### Work to complete
Please restate every line below exactly, without any pictures.

### Source material
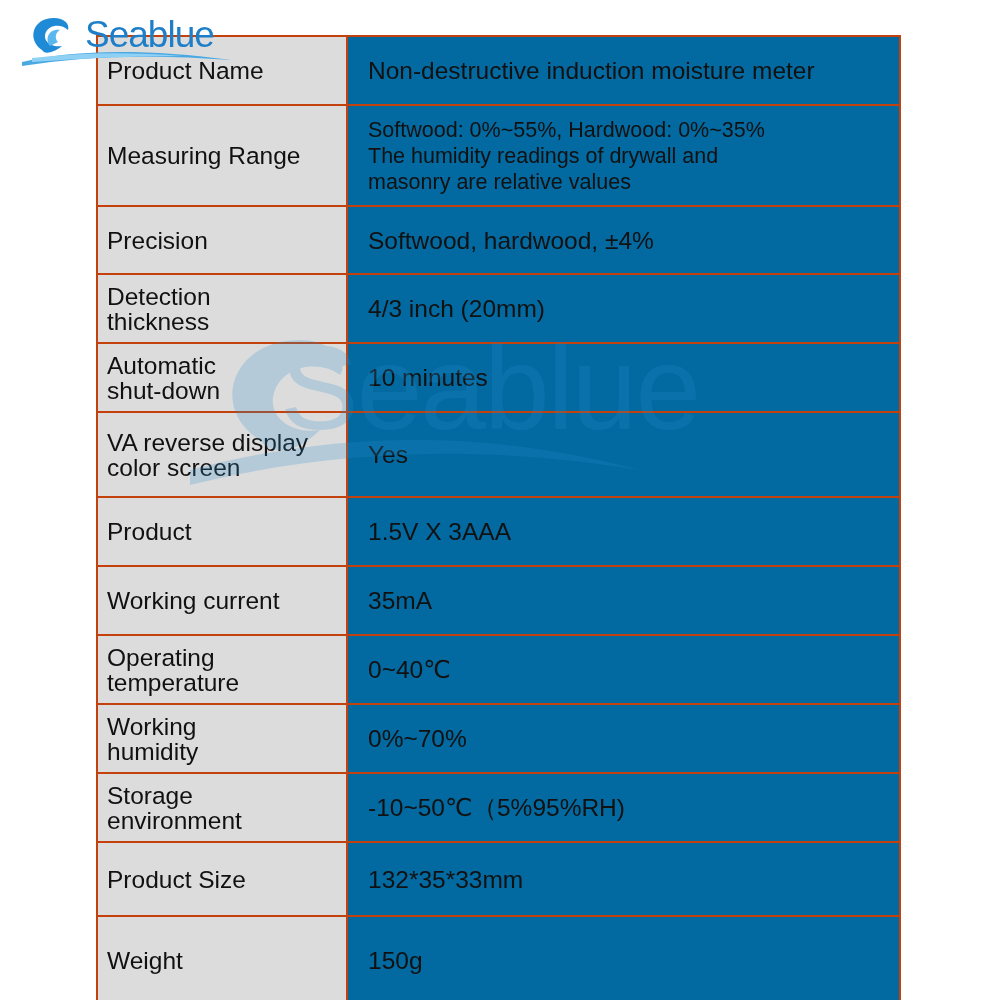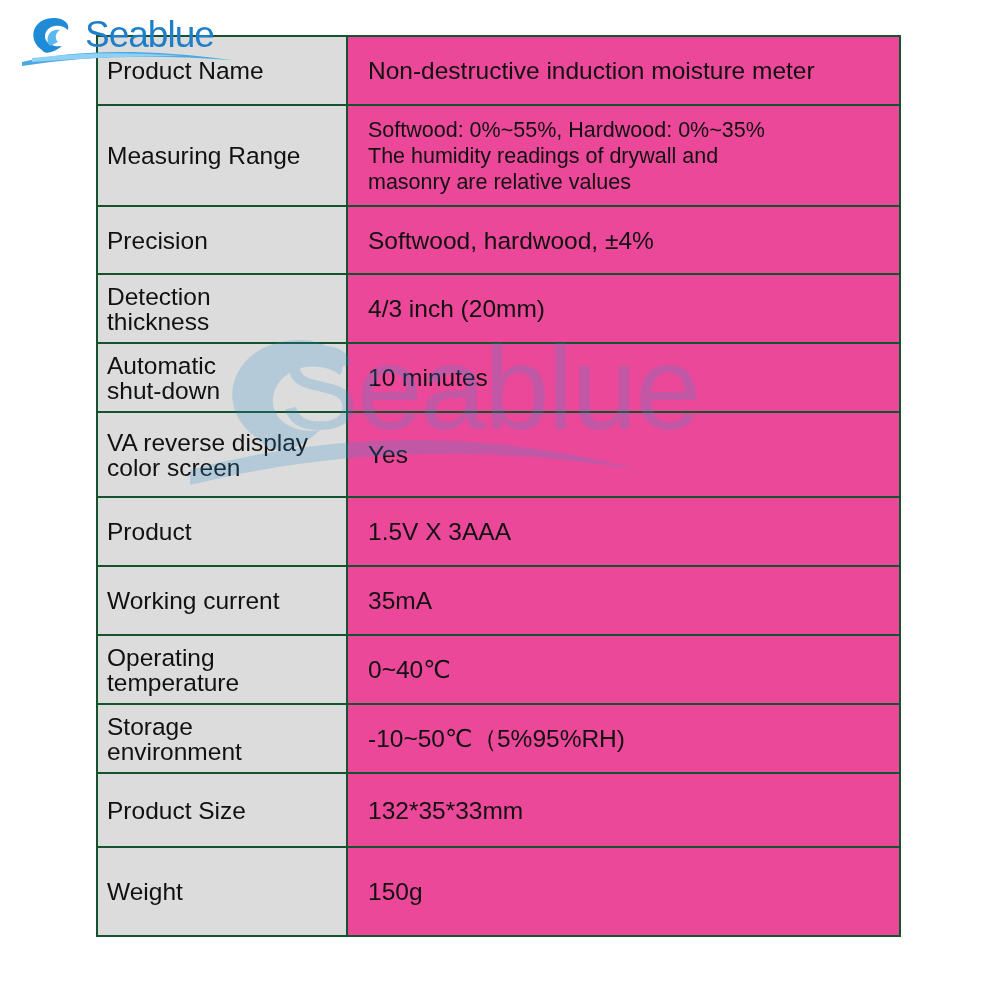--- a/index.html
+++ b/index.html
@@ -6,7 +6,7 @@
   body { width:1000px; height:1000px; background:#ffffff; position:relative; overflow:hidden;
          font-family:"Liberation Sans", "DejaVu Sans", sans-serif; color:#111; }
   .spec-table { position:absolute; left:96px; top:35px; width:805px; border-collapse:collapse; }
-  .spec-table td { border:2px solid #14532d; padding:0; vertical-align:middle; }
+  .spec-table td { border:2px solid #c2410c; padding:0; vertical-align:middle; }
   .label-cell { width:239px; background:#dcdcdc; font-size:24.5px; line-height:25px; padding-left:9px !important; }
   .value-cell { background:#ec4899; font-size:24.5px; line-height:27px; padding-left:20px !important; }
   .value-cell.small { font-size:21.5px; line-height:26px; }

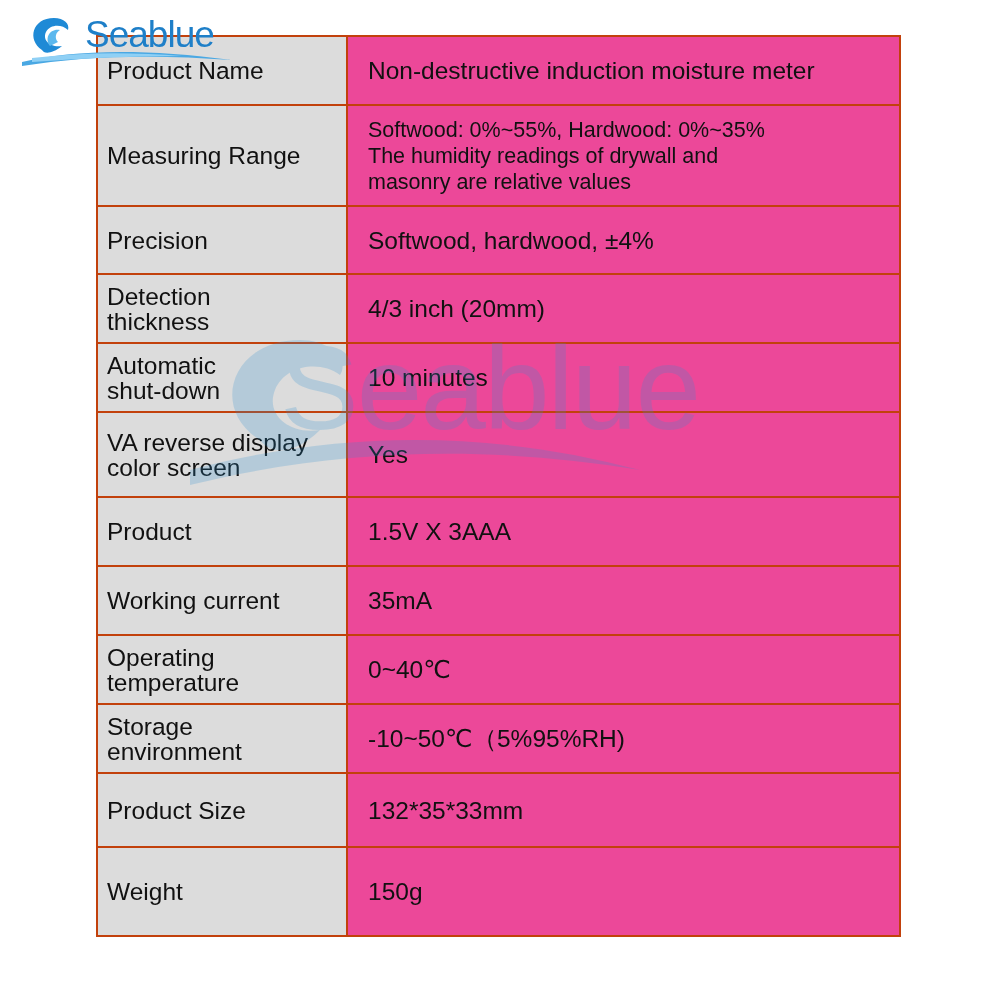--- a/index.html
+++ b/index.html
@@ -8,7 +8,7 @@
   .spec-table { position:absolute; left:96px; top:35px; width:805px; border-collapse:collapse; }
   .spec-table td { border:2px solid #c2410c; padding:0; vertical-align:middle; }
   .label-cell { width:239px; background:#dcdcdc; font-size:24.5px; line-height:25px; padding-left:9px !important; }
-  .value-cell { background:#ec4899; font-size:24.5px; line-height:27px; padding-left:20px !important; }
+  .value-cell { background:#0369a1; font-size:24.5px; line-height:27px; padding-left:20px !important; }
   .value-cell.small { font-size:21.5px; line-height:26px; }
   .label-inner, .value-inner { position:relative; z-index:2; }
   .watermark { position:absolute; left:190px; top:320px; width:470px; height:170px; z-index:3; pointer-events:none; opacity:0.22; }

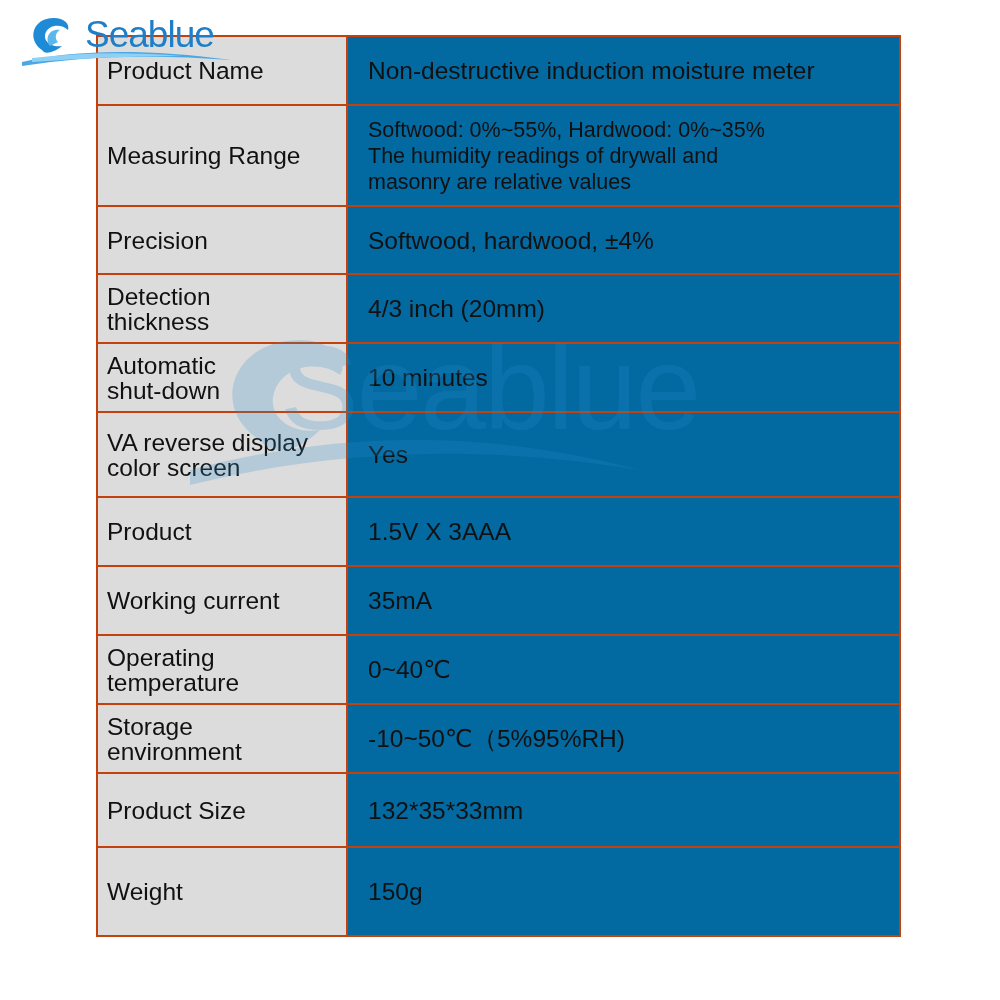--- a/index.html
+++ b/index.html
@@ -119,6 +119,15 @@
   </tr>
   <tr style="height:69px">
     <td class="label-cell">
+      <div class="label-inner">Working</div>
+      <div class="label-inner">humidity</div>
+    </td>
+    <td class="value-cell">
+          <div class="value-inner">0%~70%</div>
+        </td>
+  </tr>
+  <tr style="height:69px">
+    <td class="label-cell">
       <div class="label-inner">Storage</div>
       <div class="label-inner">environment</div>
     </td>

### Expected output
--- a/index.html
+++ b/index.html
@@ -6,7 +6,7 @@
   body { width:1000px; height:1000px; background:#ffffff; position:relative; overflow:hidden;
          font-family:"Liberation Sans", "DejaVu Sans", sans-serif; color:#111; }
   .spec-table { position:absolute; left:96px; top:35px; width:805px; border-collapse:collapse; }
-  .spec-table td { border:2px solid #14532d; padding:0; vertical-align:middle; }
+  .spec-table td { border:2px solid #c2410c; padding:0; vertical-align:middle; }
   .label-cell { width:239px; background:#dcdcdc; font-size:24.5px; line-height:25px; padding-left:9px !important; }
   .value-cell { background:#ec4899; font-size:24.5px; line-height:27px; padding-left:20px !important; }
   .value-cell.small { font-size:21.5px; line-height:26px; }

--- a/index.html
+++ b/index.html
@@ -8,7 +8,7 @@
   .spec-table { position:absolute; left:96px; top:35px; width:805px; border-collapse:collapse; }
   .spec-table td { border:2px solid #c2410c; padding:0; vertical-align:middle; }
   .label-cell { width:239px; background:#dcdcdc; font-size:24.5px; line-height:25px; padding-left:9px !important; }
-  .value-cell { background:#ec4899; font-size:24.5px; line-height:27px; padding-left:20px !important; }
+  .value-cell { background:#0369a1; font-size:24.5px; line-height:27px; padding-left:20px !important; }
   .value-cell.small { font-size:21.5px; line-height:26px; }
   .label-inner, .value-inner { position:relative; z-index:2; }
   .watermark { position:absolute; left:190px; top:320px; width:470px; height:170px; z-index:3; pointer-events:none; opacity:0.22; }

--- a/index.html
+++ b/index.html
@@ -119,6 +119,15 @@
   </tr>
   <tr style="height:69px">
     <td class="label-cell">
+      <div class="label-inner">Working</div>
+      <div class="label-inner">humidity</div>
+    </td>
+    <td class="value-cell">
+          <div class="value-inner">0%~70%</div>
+        </td>
+  </tr>
+  <tr style="height:69px">
+    <td class="label-cell">
       <div class="label-inner">Storage</div>
       <div class="label-inner">environment</div>
     </td>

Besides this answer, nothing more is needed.